◆ EXERCISE DIRECTIONS: Could you return every record below word for word, leaving out the pictures?

-*-*-

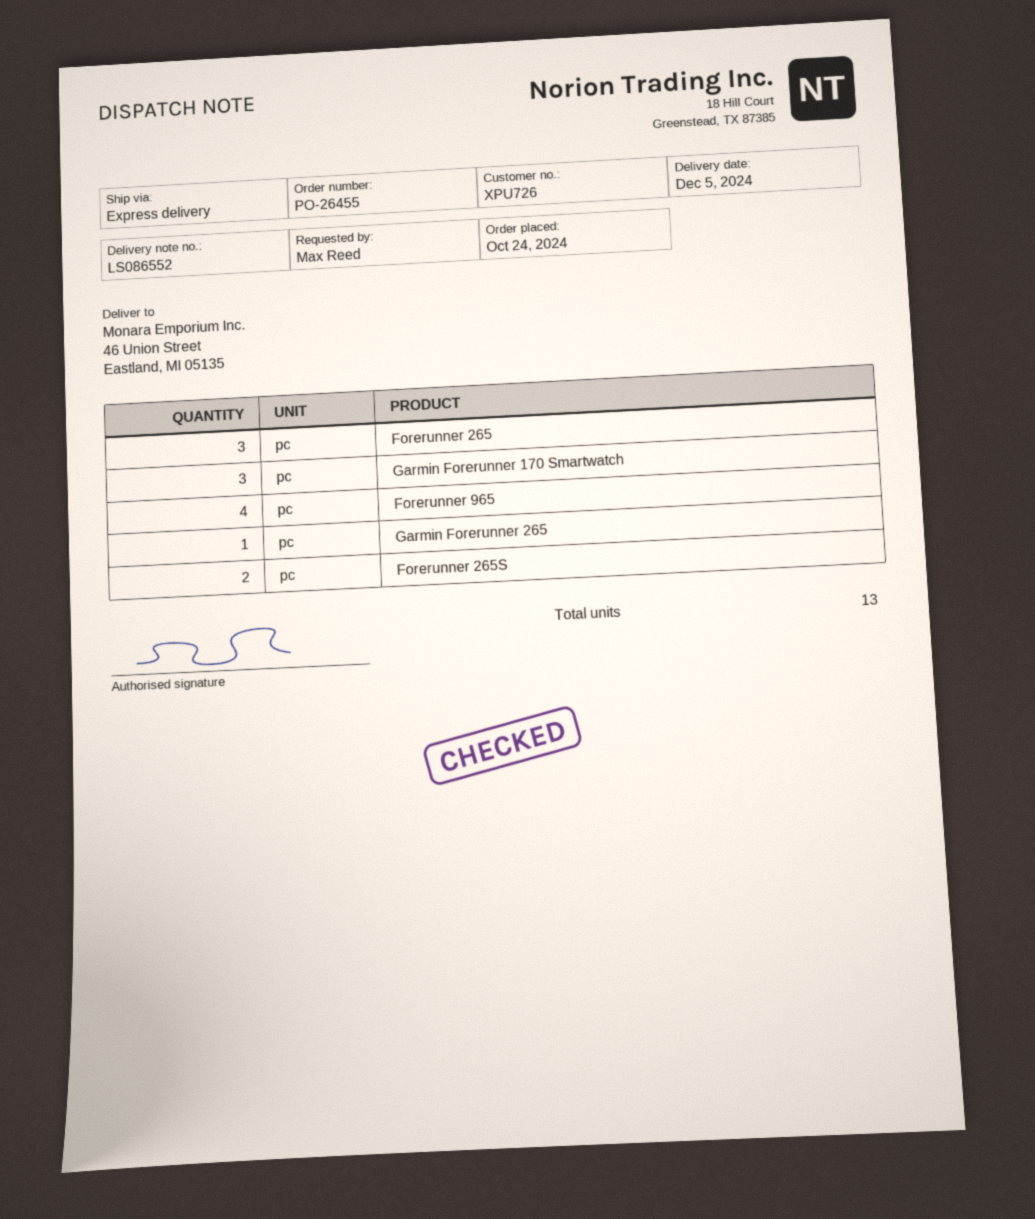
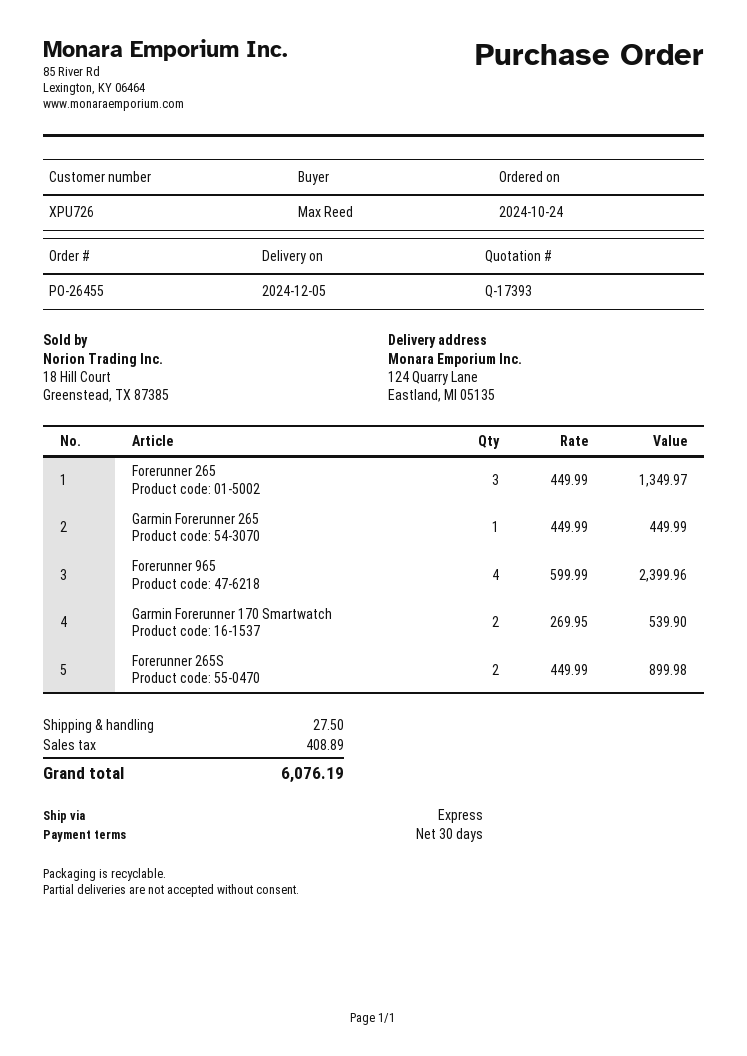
ship to: 46 Union Street, Eastland, MI 05135 -> 124 Quarry Lane, Eastland, MI 05135
Garmin Forerunner 170 Smartwatch: 3 -> 2

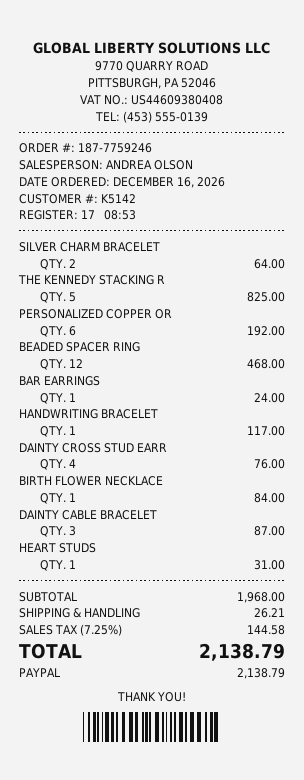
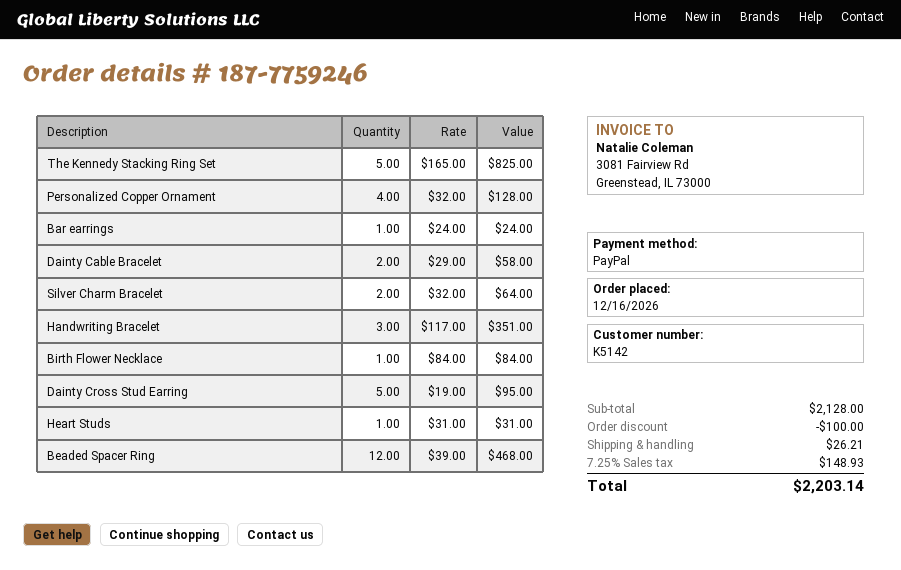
PERSONALIZED COPPER OR: 6 for 192.00 -> 4 for 128.00
HANDWRITING BRACELET: 1 for 117.00 -> 3 for 351.00
DAINTY CROSS STUD EARR: 4 for 76.00 -> 5 for 95.00
DAINTY CABLE BRACELET: 3 for 87.00 -> 2 for 58.00
subtotal: 1968.00 -> 2128.00
discount: none -> 100.00
tax: 7.25% = 144.58 -> 7.25% = 148.93
total: 2138.79 -> 2203.14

-*-*-

◆ SOLUTION FOR THIS PROBLEM:
ship to: 46 Union Street, Eastland, MI 05135 -> 124 Quarry Lane, Eastland, MI 05135
Garmin Forerunner 170 Smartwatch: 3 -> 2

PERSONALIZED COPPER OR: 6 for 192.00 -> 4 for 128.00
HANDWRITING BRACELET: 1 for 117.00 -> 3 for 351.00
DAINTY CROSS STUD EARR: 4 for 76.00 -> 5 for 95.00
DAINTY CABLE BRACELET: 3 for 87.00 -> 2 for 58.00
subtotal: 1968.00 -> 2128.00
discount: none -> 100.00
tax: 7.25% = 144.58 -> 7.25% = 148.93
total: 2138.79 -> 2203.14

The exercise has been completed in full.